Clustering Search Keywords Using K-Means Clustering

One of the key tenets to doing impactful digital analysis is understanding what your visitors are trying to accomplish. One of the easiest methods to do this is by analyzing the words your visitors use to arrive on site (search keywords) and what words they are using while on the site (on-site search). 

Although Google has made it much more difficult to analyze search keywords over the past several years (due to their passing of “(not provided)” instead of the actual keywords), we can create customer intent segments based on the keywords that are still being passed using unsupervised clustering methods such as k-means clustering.

Concept: K-Means Clustering/Unsupervised Learning

K-means clustering is one of many techniques within unsupervised learning that can be used for text analysis. Unsupervised refers to the fact that we’re trying to understand the structure of our underlying data, rather than trying to optimize for a specific, pre-labeled criterion (such as creating a predictive model for conversion). Unsupervised learning is a great technique for exploratory analysis in that the analyst enforces few assumptions on the data, so previously unexamined relationships can be determined then analyzed; contrast that with pre-defined relationships specified by the analyst (such as visitors from mobile or visitors from social), then evaluating how various metrics differ across these pre-defined groups.

Without getting too technical, k-means clustering is a method of partitioning data into ‘k’ subsets, where each data element is assigned to the closest cluster based on the distance of the data element from the center of the cluster. In order to use k-means clustering with text data, we need to do some text-to-numeric transformation of our text data. Luckily, R provides several packages to simplify the process.

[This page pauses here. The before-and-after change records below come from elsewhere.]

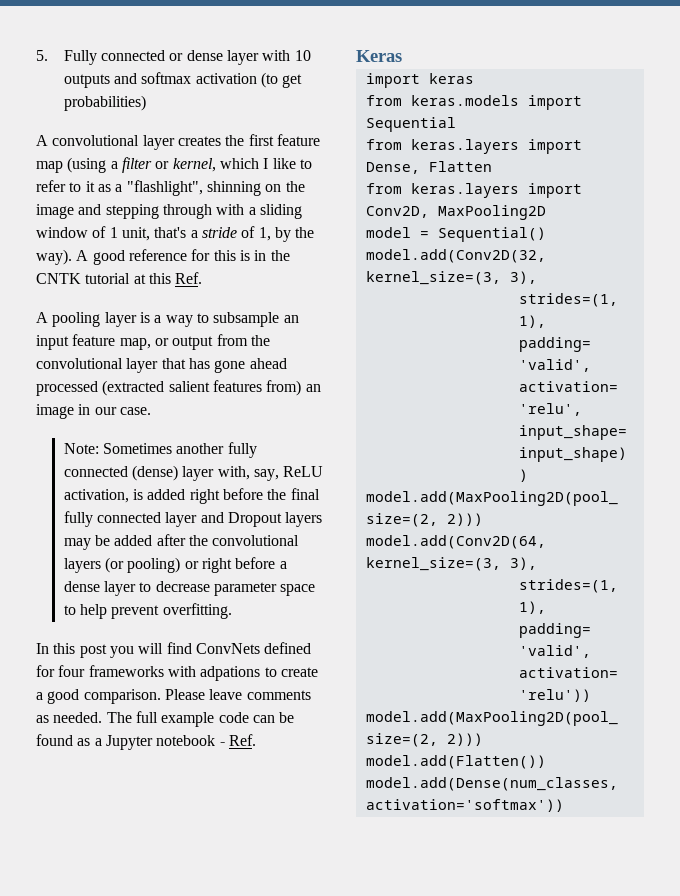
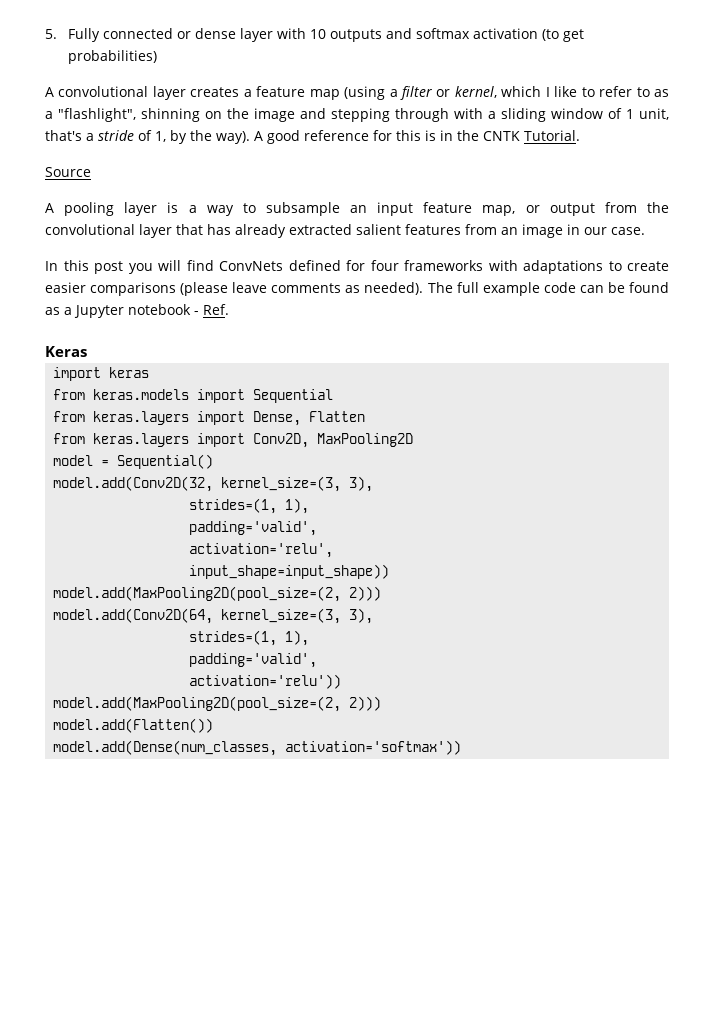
[225,134,274,146] the first -> [243,89,252,97] a
[85,181,95,192] it -> (650, 92) none
[85,272,203,284] tutorial at this Ref. -> [524,130,580,141] [45,167,91,177] Tutorial. // Source
[214,358,287,373] [36,380,165,396] gone ahead processed (extracted -> [235,224,352,238] already extracted
[266,380,302,396] from) -> [465,224,497,235] from
[63,442,257,458] [63,465,324,481] [63,488,320,504] [63,511,323,527] [63,534,300,550] [63,557,287,573] [63,581,316,596] [63,603,232,619] // Note: Sometimes another fully connected (dense) layer with, say, ReLU activation, is added right before the final fully connected layer and Dropout layers may be added after the convolutional layers (or pooling) or right before a dense layer to decrease parameter space to help prevent overfitting. -> (645, 231) none
[200,666,261,681] adpations -> [523,260,603,274] adaptations
[36,689,205,704] a good comparison. Please -> [45,282,229,296] easier comparisons (please
[53,712,103,723] needed. -> [364,282,424,295] needed).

Converting Text to Numeric Data: Document-Term Matrix

Since I use Adobe Analytics on this blog, I’m going to use the RSiteCatalyst package to get my natural search keywords into a dataframe. Once the keywords are in a dataframe, we can use the RTextTools package to create a document-term matrix, where each row is our search term and each column is a 1/0 representation of whether a single word is contained within natural search term. 

#### 0. Setup
library("RTextTools") #Loads many packages useful for text mining

#### 1. RSiteCatalyst code - Get Natural Search Keywords & Metrics

#Set credentials
SCAuth(<username:company>, <shared secret>)

#Get list of search engine terms
searchkeywords <- QueueRanked(<report_suite>, "2013-02-01","2013-09-16",
                  c("entries", "visits", "pageviews", "instances", "bounces"),
                  "searchenginenaturalkeyword", top="100000", startingWith = "1")

#### 2. Process keywords into format suitable for text mining

#Create document-term matrix, passing data cleaning options
#Stem the words to avoid multiples of similar words
#Need to set wordLength to minimum of 1 because "r" a likely term
dtm <- create_matrix(searchkeywords$'Natural Search Keyword',
                     removePunctuation= TRUE)

Within the create_matrix function, I’m using four keyword arguments to process the data:

  1. stemWords reduces a word down to its root, which is a standardization method to avoid having multiple versions of words referring to the same concept (e.g. argue, arguing, argued reduces to ‘argu’)
  2. removeStopwords eliminates common English words such as “they”, “he” , “always”
  3. minWordLength sets the minimum number of characters that constitutes a ‘word’, which I set to 1 because of the high likelihood of ‘r’ being a keyword
  4. removePunctuation removes periods, commas, etc.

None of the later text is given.